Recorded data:
---------------
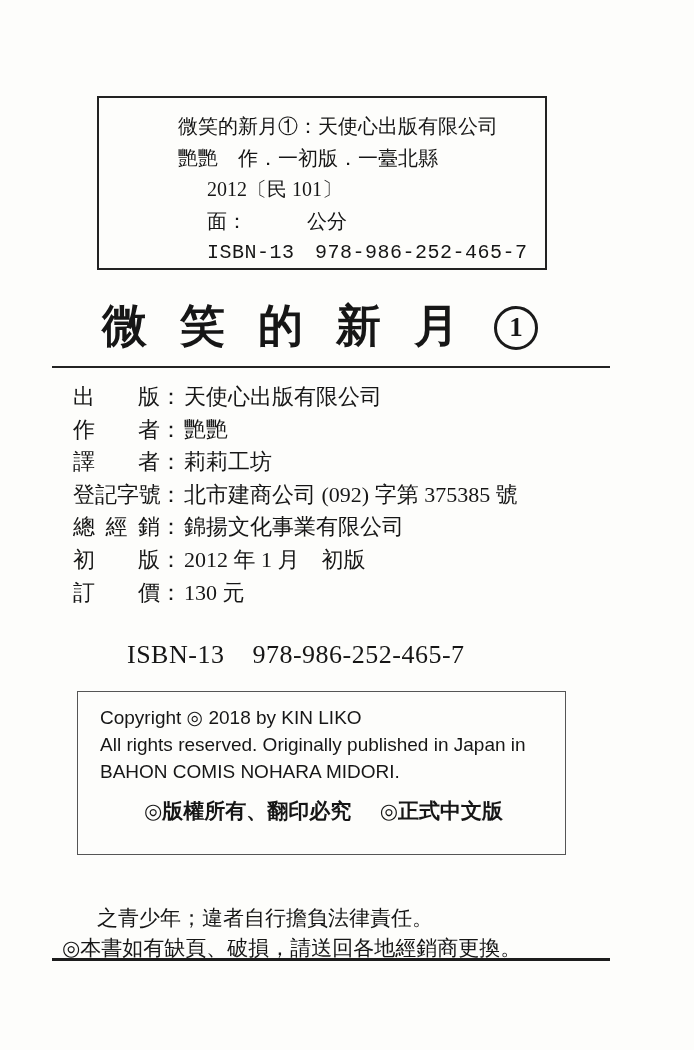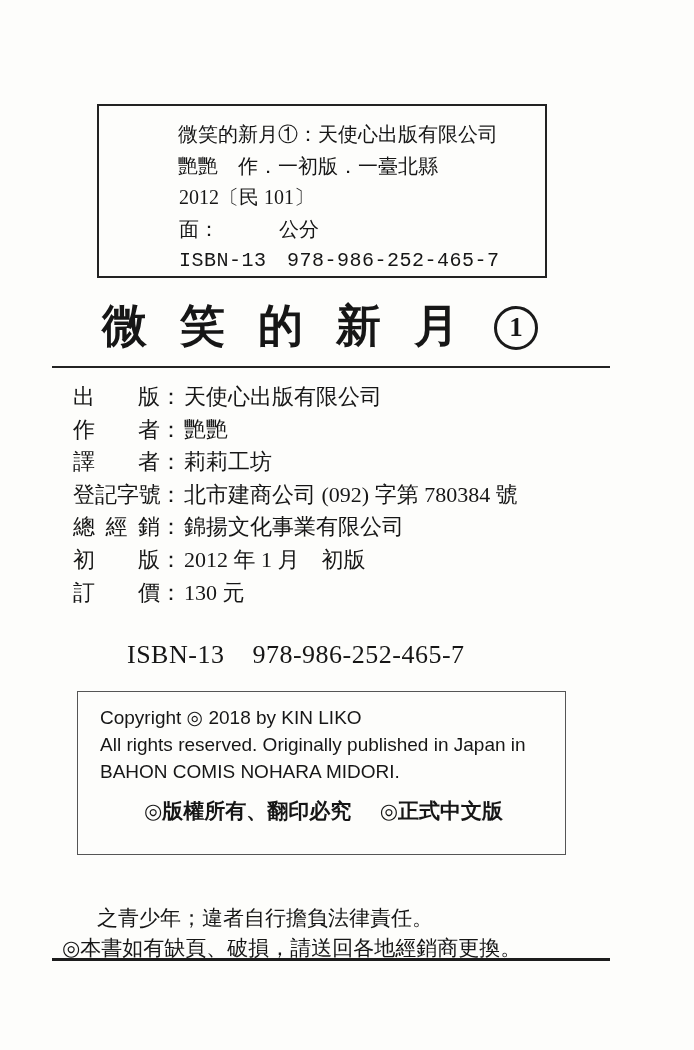--- a/index.html
+++ b/index.html
@@ -14,7 +14,7 @@
   }
   
   .cip-box{
-    position:absolute;left:97px;top:104px;width:450px;height:174px;
+    position:absolute;left:97px;top:96px;width:450px;height:174px;
     border:2px solid #222;box-sizing:border-box;
     padding-top:13px;
     font-size:20px;line-height:31.5px;

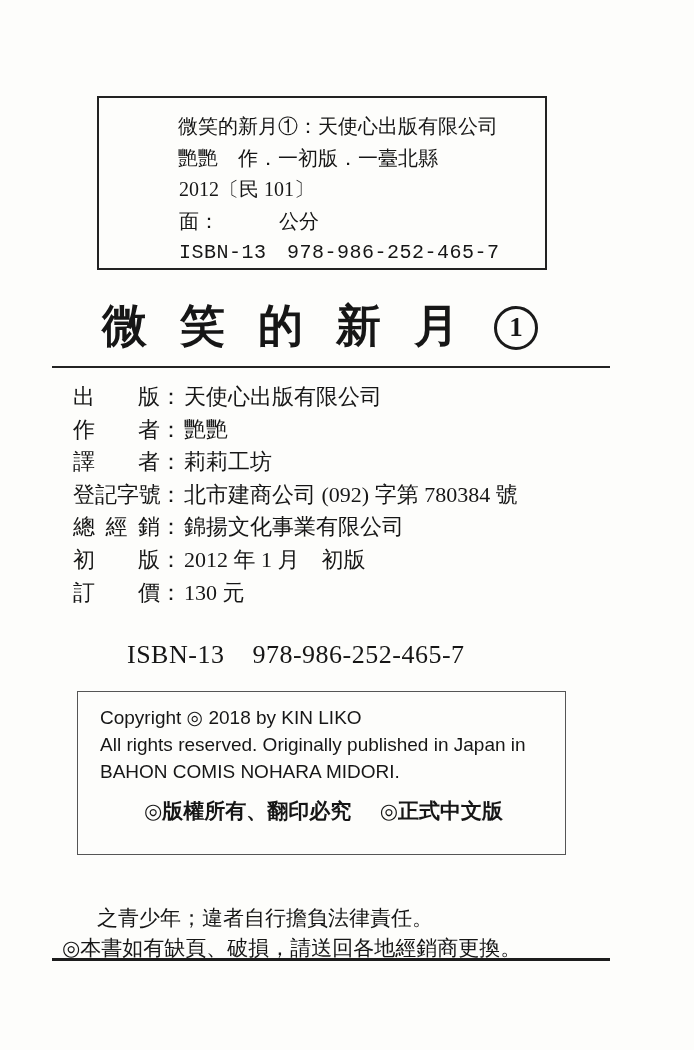--- a/index.html
+++ b/index.html
@@ -21,7 +21,7 @@
   }
   .cip-line{white-space:pre;}
   .cip-indent-a{padding-left:79px;}
-  .cip-indent-b{padding-left:80px;}
+  .cip-indent-b{padding-left:108px;}
   .cip-isbn{font-family:Liberation Mono, monospace;letter-spacing:.5px;}
   
   .title-row{

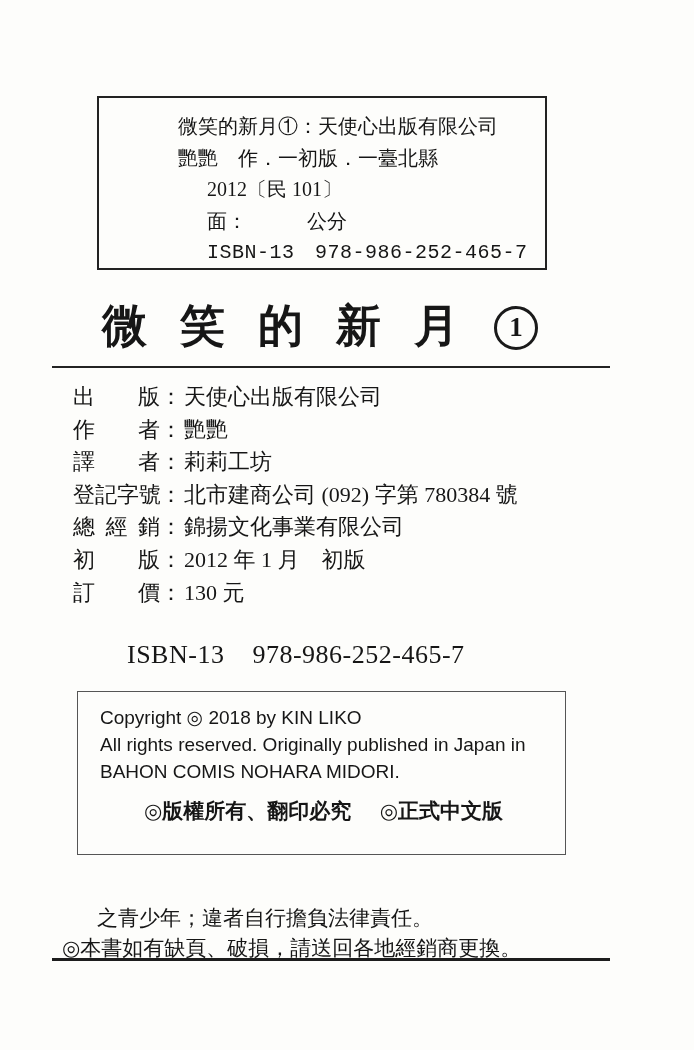--- a/index.html
+++ b/index.html
@@ -114,7 +114,7 @@
     <div class="detail-row"><span class="detail-label">出版</span><span class="detail-sep">：</span><span class="detail-value">天使心出版有限公司</span></div>
     <div class="detail-row"><span class="detail-label">作者</span><span class="detail-sep">：</span><span class="detail-value">艷艷</span></div>
     <div class="detail-row"><span class="detail-label">譯者</span><span class="detail-sep">：</span><span class="detail-value">莉莉工坊</span></div>
-    <div class="detail-row"><span class="detail-label">登記字號</span><span class="detail-sep">：</span><span class="detail-value">北市建商公司 (092) 字第 780384 號</span></div>
+    <div class="detail-row"><span class="detail-label">登記字號</span><span class="detail-sep">：</span><span class="detail-value">北市建商公司 (092) 字第 375385 號</span></div>
     <div class="detail-row"><span class="detail-label">總經銷</span><span class="detail-sep">：</span><span class="detail-value">錦揚文化事業有限公司</span></div>
     <div class="detail-row"><span class="detail-label">初版</span><span class="detail-sep">：</span><span class="detail-value">2012 年 1 月　初版</span></div>
     <div class="detail-row"><span class="detail-label">訂價</span><span class="detail-sep">：</span><span class="detail-value">130 元</span></div>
---------------
## Exercise
Each entry needs to be returned verbatim, with its pictures left out.

## Final answer
--- a/index.html
+++ b/index.html
@@ -14,7 +14,7 @@
   }
   
   .cip-box{
-    position:absolute;left:97px;top:104px;width:450px;height:174px;
+    position:absolute;left:97px;top:96px;width:450px;height:174px;
     border:2px solid #222;box-sizing:border-box;
     padding-top:13px;
     font-size:20px;line-height:31.5px;

--- a/index.html
+++ b/index.html
@@ -21,7 +21,7 @@
   }
   .cip-line{white-space:pre;}
   .cip-indent-a{padding-left:79px;}
-  .cip-indent-b{padding-left:80px;}
+  .cip-indent-b{padding-left:108px;}
   .cip-isbn{font-family:Liberation Mono, monospace;letter-spacing:.5px;}
   
   .title-row{

--- a/index.html
+++ b/index.html
@@ -114,7 +114,7 @@
     <div class="detail-row"><span class="detail-label">出版</span><span class="detail-sep">：</span><span class="detail-value">天使心出版有限公司</span></div>
     <div class="detail-row"><span class="detail-label">作者</span><span class="detail-sep">：</span><span class="detail-value">艷艷</span></div>
     <div class="detail-row"><span class="detail-label">譯者</span><span class="detail-sep">：</span><span class="detail-value">莉莉工坊</span></div>
-    <div class="detail-row"><span class="detail-label">登記字號</span><span class="detail-sep">：</span><span class="detail-value">北市建商公司 (092) 字第 780384 號</span></div>
+    <div class="detail-row"><span class="detail-label">登記字號</span><span class="detail-sep">：</span><span class="detail-value">北市建商公司 (092) 字第 375385 號</span></div>
     <div class="detail-row"><span class="detail-label">總經銷</span><span class="detail-sep">：</span><span class="detail-value">錦揚文化事業有限公司</span></div>
     <div class="detail-row"><span class="detail-label">初版</span><span class="detail-sep">：</span><span class="detail-value">2012 年 1 月　初版</span></div>
     <div class="detail-row"><span class="detail-label">訂價</span><span class="detail-sep">：</span><span class="detail-value">130 元</span></div>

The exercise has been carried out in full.